One of the most important things we talk about with our young adults is “Stranger Danger.” This can be a very important topic for your child, depending on their cognitive ability, emotional ability or intellectual ability.
Our Kiddos Interacting in the Community
When we address Stranger Danger we look at the clients’ abilities along with how much they will be engaging with the community. As our kids get older they’re out in the community with other people. They may be in school, they may be in a pre-vocational or volunteer placement, they may be in some sort of advanced education placement such as a technical program at the community college—whatever their abilities may lead them to they are with you (the parent) less, and out in the community more.

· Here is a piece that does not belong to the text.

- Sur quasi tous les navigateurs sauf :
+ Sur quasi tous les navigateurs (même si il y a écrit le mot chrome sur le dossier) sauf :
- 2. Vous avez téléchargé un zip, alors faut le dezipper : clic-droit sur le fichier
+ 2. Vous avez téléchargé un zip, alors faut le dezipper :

Kids With Special Needs Are Vulnerable
And that’s what we want! But we also realize that there are predators out there. There will always be predators out there, whether you are special needs or not. And many of our clients are very vulnerable because we’ve taught them to be compliant. We do need them to be compliant, but the danger here is that they can be compliant to a fault. For instance, if someone were to go up to them and say, “Hey, I know your mom! Come with me!” or “Hey, I have this treat for you! Get in my car!” they’d go.
So we have to shift this compliance as they become older. We have to explain to them that it’s important for them to be kind and to be compliant; however, you don’t go with people you don’t know. We do a lot of scenarios here where we put them in situations where they have to deal with people they don’t know, to practice this. I’ve even used administrative staff that they don’t know and had them come in and ask the young adult to come with them.
Strategies We Teach
We try to teach them strategies for how to navigate through a world that does have predators and strangers. We want to teach them that we don’t go with people we don’t know. If they are able to use a phone, we want to teach them to call or text to check with a parent to see if it’s okay to go with a stranger. We want to teach them to not just believe something at face value. This requires a great deal of work, a lot of stories and a lot of social scenarios. Ultimately our goal is for our kiddos to go out in the community, but we also want them to be safe when they do so.

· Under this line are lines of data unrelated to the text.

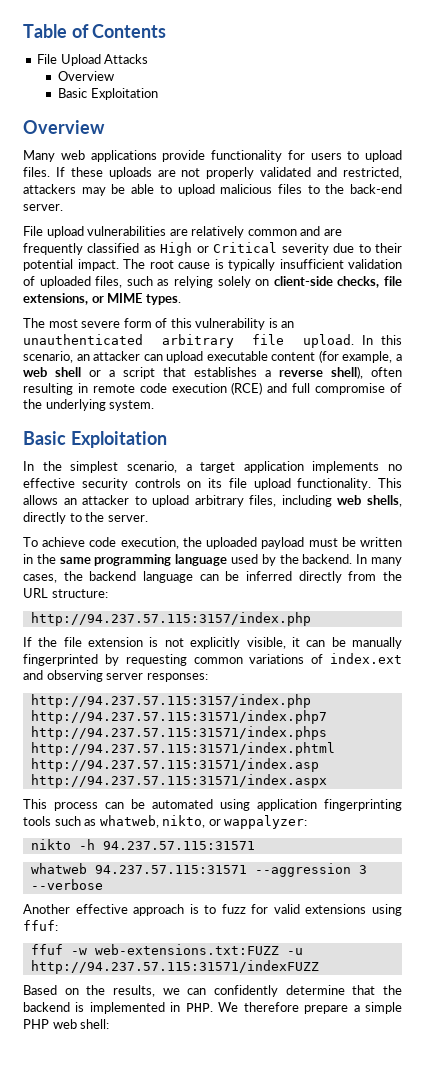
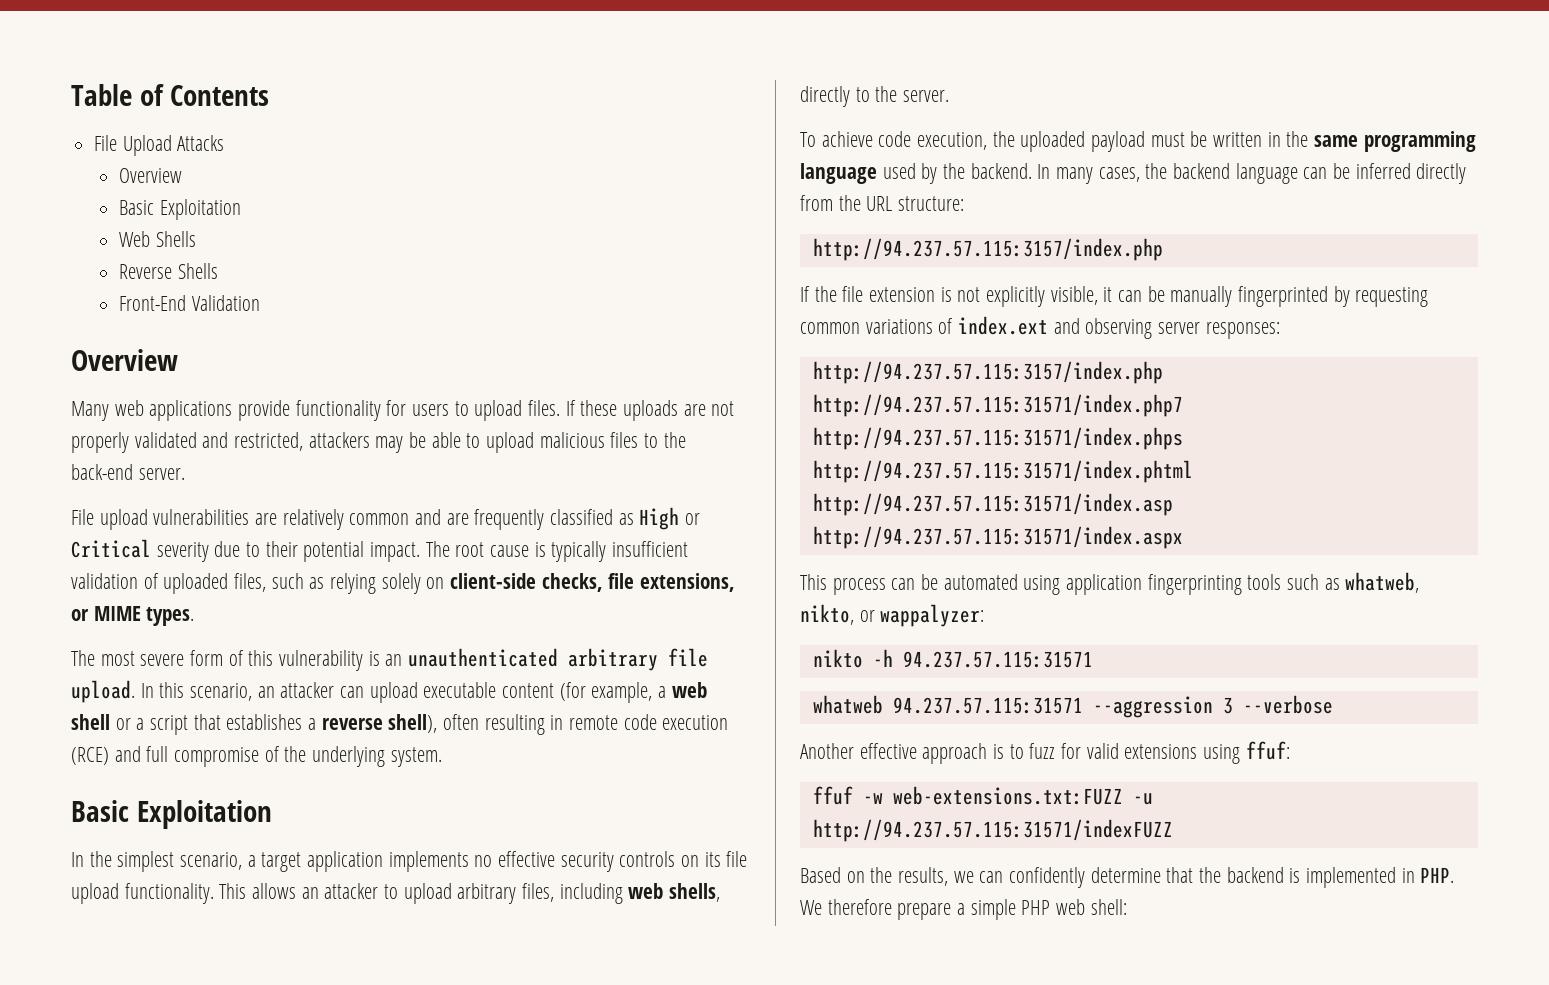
+ Web Shells
+ Reverse Shells
+ Front-End Validation

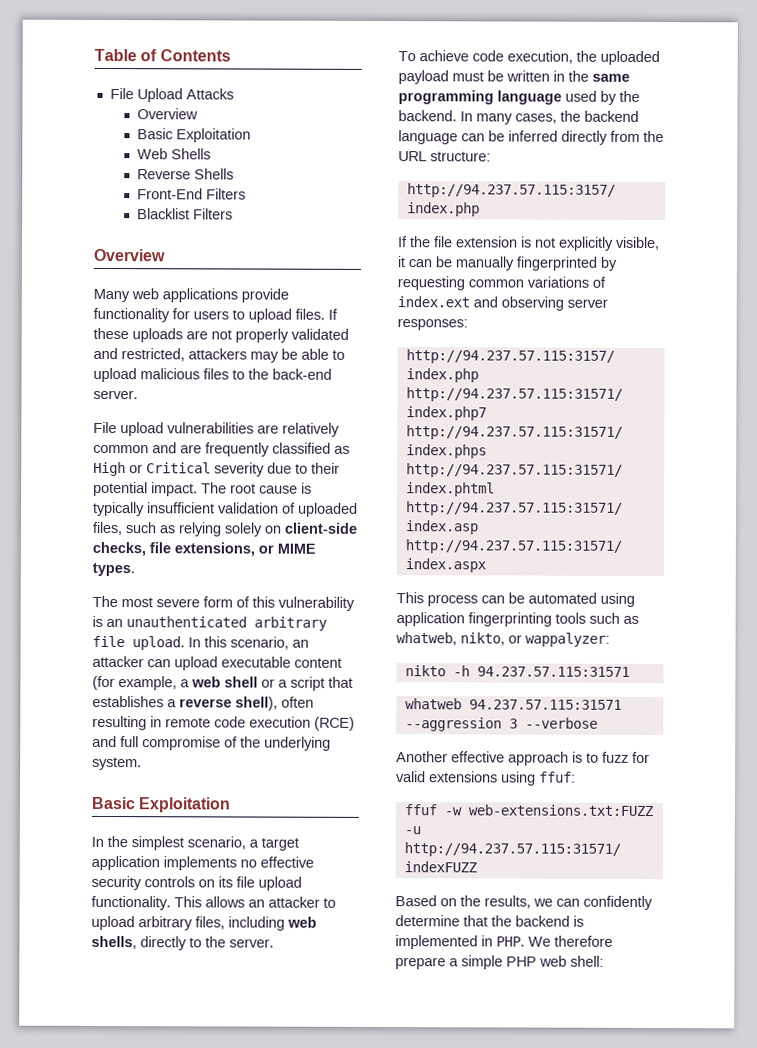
- Front-End Validation
+ Front-End Filters
+ Blacklist Filters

It warms my heart when I ask them, “Are you going to go with this person who offered you this treat?” And they respond, “I really want that but I know I shouldn’t go with them.”
Other Important Upcoming Topics
This is such an important thing that we teach our kiddos! And it’s just one part of our content for older kids and young adults. Stay tuned, because we will continue talking about how and what we teach our young adults, including puberty issues. We have so much more to share with you!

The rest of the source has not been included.